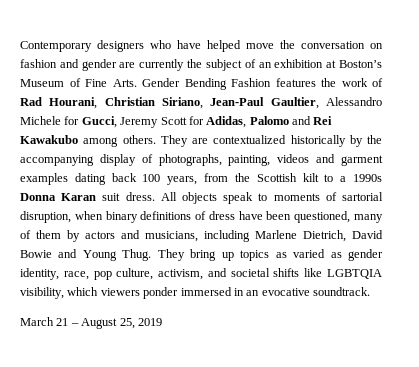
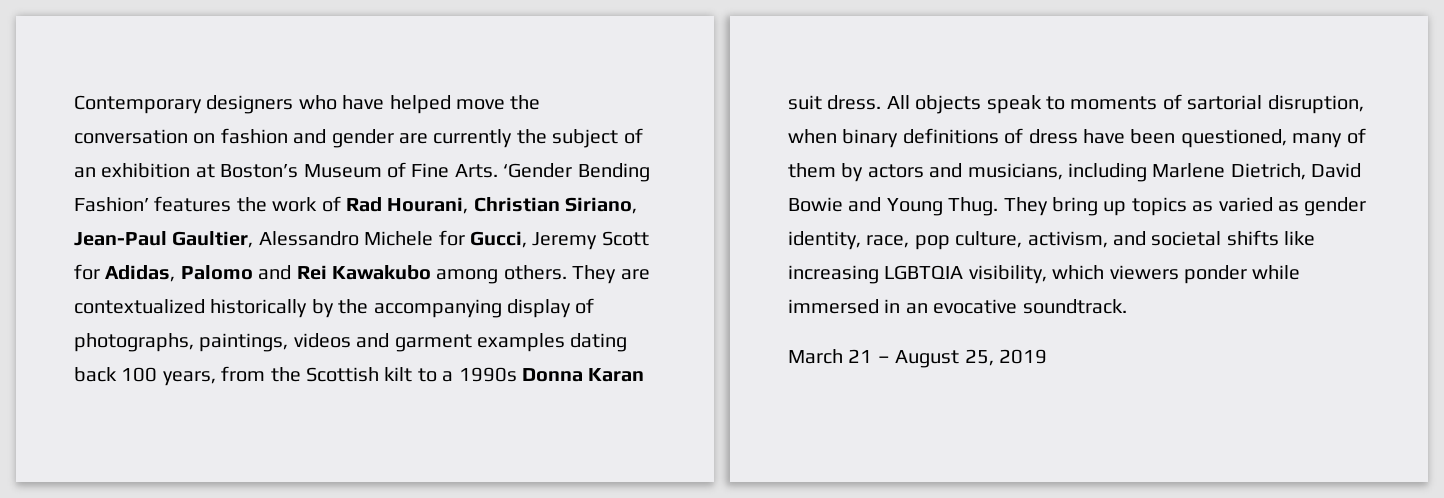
- Contemporary designers who have helped move the conversation on fashion and gender are currently the subject of an exhibition at Boston’s Museum of Fine Arts. Gender Bending Fashion features the work of Rad Hourani, Christian Siriano, Jean-Paul Gaultier, Alessandro Michele for Gucci, Jeremy Scott for Adidas, Palomo and Rei Kawakubo among others.
+ Contemporary designers who have helped move the conversation on fashion and gender are currently the subject of an exhibition at Boston’s Museum of Fine Arts. ‘Gender Bending Fashion’ features the work of Rad Hourani, Christian Siriano, Jean-Paul Gaultier, Alessandro Michele for Gucci, Jeremy Scott for Adidas, Palomo and Rei Kawakubo among others.
- They are contextualized historically by the accompanying display of photographs, painting, videos and garment examples dating back 100 years, from the Scottish kilt to a 1990s Donna Karan suit dress.
+ They are contextualized historically by the accompanying display of photographs, paintings, videos and garment examples dating back 100 years, from the Scottish kilt to a 1990s Donna Karan suit dress.
- They bring up topics as varied as gender identity, race, pop culture, activism, and societal shifts like LGBTQIA visibility, which viewers ponder immersed in an evocative soundtrack.
+ They bring up topics as varied as gender identity, race, pop culture, activism, and societal shifts like increasing LGBTQIA visibility, which viewers ponder while immersed in an evocative soundtrack.

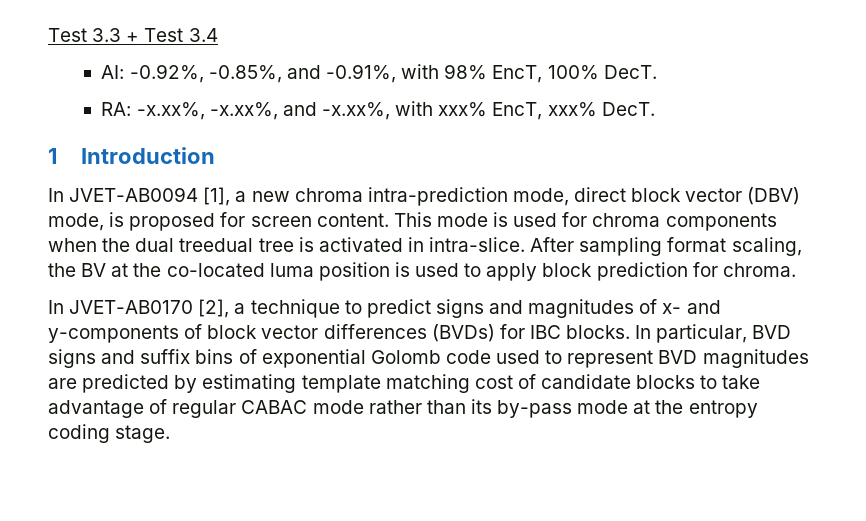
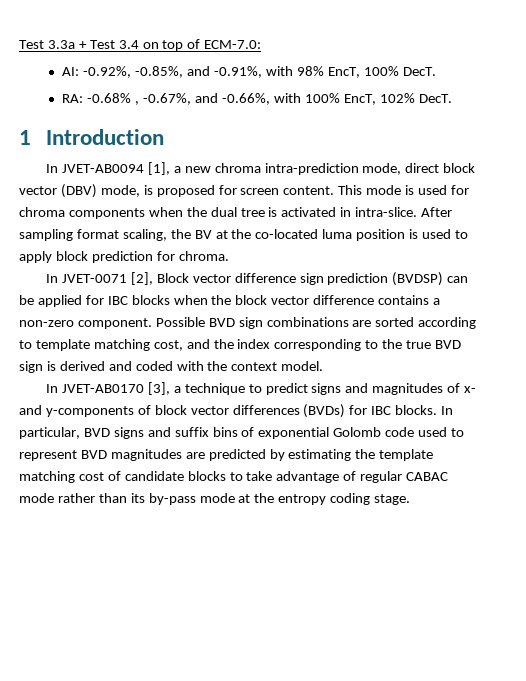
- Test 3.3 + Test 3.4
+ Test 3.3a + Test 3.4 on top of ECM-7.0:
- RA: -x.xx%, -x.xx%, and -x.xx%, with xxx% EncT, xxx% DecT.
+ RA: -0.68% , -0.67%, and -0.66%, with 100% EncT, 102% DecT.
- This mode is used for chroma components when the dual treedual tree is activated in intra-slice.
+ This mode is used for chroma components when the dual tree is activated in intra-slice.
+ In JVET-0071 [2], Block vector difference sign prediction (BVDSP) can be applied for IBC blocks when the block vector difference contains a non-zero component. Possible BVD sign combinations are sorted according to template matching cost, and the index corresponding to the true BVD sign is derived and coded with the context model.
- In JVET-AB0170 [2], a technique to predict signs and magnitudes of x- and y-components of block vector differences (BVDs) for IBC blocks.
+ In JVET-AB0170 [3], a technique to predict signs and magnitudes of x- and y-components of block vector differences (BVDs) for IBC blocks.
- In particular, BVD signs and suffix bins of exponential Golomb code used to represent BVD magnitudes are predicted by estimating template matching cost of candidate blocks to take advantage of regular CABAC mode rather than its by-pass mode at the entropy coding stage.
+ In particular, BVD signs and suffix bins of exponential Golomb code used to represent BVD magnitudes are predicted by estimating the template matching cost of candidate blocks to take advantage of regular CABAC mode rather than its by-pass mode at the entropy coding stage.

____

- _Problem_: Retype all the entries word for word; the pictures stay out.

- _Response to this exercise_:
- Contemporary designers who have helped move the conversation on fashion and gender are currently the subject of an exhibition at Boston’s Museum of Fine Arts. Gender Bending Fashion features the work of Rad Hourani, Christian Siriano, Jean-Paul Gaultier, Alessandro Michele for Gucci, Jeremy Scott for Adidas, Palomo and Rei Kawakubo among others.
+ Contemporary designers who have helped move the conversation on fashion and gender are currently the subject of an exhibition at Boston’s Museum of Fine Arts. ‘Gender Bending Fashion’ features the work of Rad Hourani, Christian Siriano, Jean-Paul Gaultier, Alessandro Michele for Gucci, Jeremy Scott for Adidas, Palomo and Rei Kawakubo among others.
- They are contextualized historically by the accompanying display of photographs, painting, videos and garment examples dating back 100 years, from the Scottish kilt to a 1990s Donna Karan suit dress.
+ They are contextualized historically by the accompanying display of photographs, paintings, videos and garment examples dating back 100 years, from the Scottish kilt to a 1990s Donna Karan suit dress.
- They bring up topics as varied as gender identity, race, pop culture, activism, and societal shifts like LGBTQIA visibility, which viewers ponder immersed in an evocative soundtrack.
+ They bring up topics as varied as gender identity, race, pop culture, activism, and societal shifts like increasing LGBTQIA visibility, which viewers ponder while immersed in an evocative soundtrack.

- Test 3.3 + Test 3.4
+ Test 3.3a + Test 3.4 on top of ECM-7.0:
- RA: -x.xx%, -x.xx%, and -x.xx%, with xxx% EncT, xxx% DecT.
+ RA: -0.68% , -0.67%, and -0.66%, with 100% EncT, 102% DecT.
- This mode is used for chroma components when the dual treedual tree is activated in intra-slice.
+ This mode is used for chroma components when the dual tree is activated in intra-slice.
+ In JVET-0071 [2], Block vector difference sign prediction (BVDSP) can be applied for IBC blocks when the block vector difference contains a non-zero component. Possible BVD sign combinations are sorted according to template matching cost, and the index corresponding to the true BVD sign is derived and coded with the context model.
- In JVET-AB0170 [2], a technique to predict signs and magnitudes of x- and y-components of block vector differences (BVDs) for IBC blocks.
+ In JVET-AB0170 [3], a technique to predict signs and magnitudes of x- and y-components of block vector differences (BVDs) for IBC blocks.
- In particular, BVD signs and suffix bins of exponential Golomb code used to represent BVD magnitudes are predicted by estimating template matching cost of candidate blocks to take advantage of regular CABAC mode rather than its by-pass mode at the entropy coding stage.
+ In particular, BVD signs and suffix bins of exponential Golomb code used to represent BVD magnitudes are predicted by estimating the template matching cost of candidate blocks to take advantage of regular CABAC mode rather than its by-pass mode at the entropy coding stage.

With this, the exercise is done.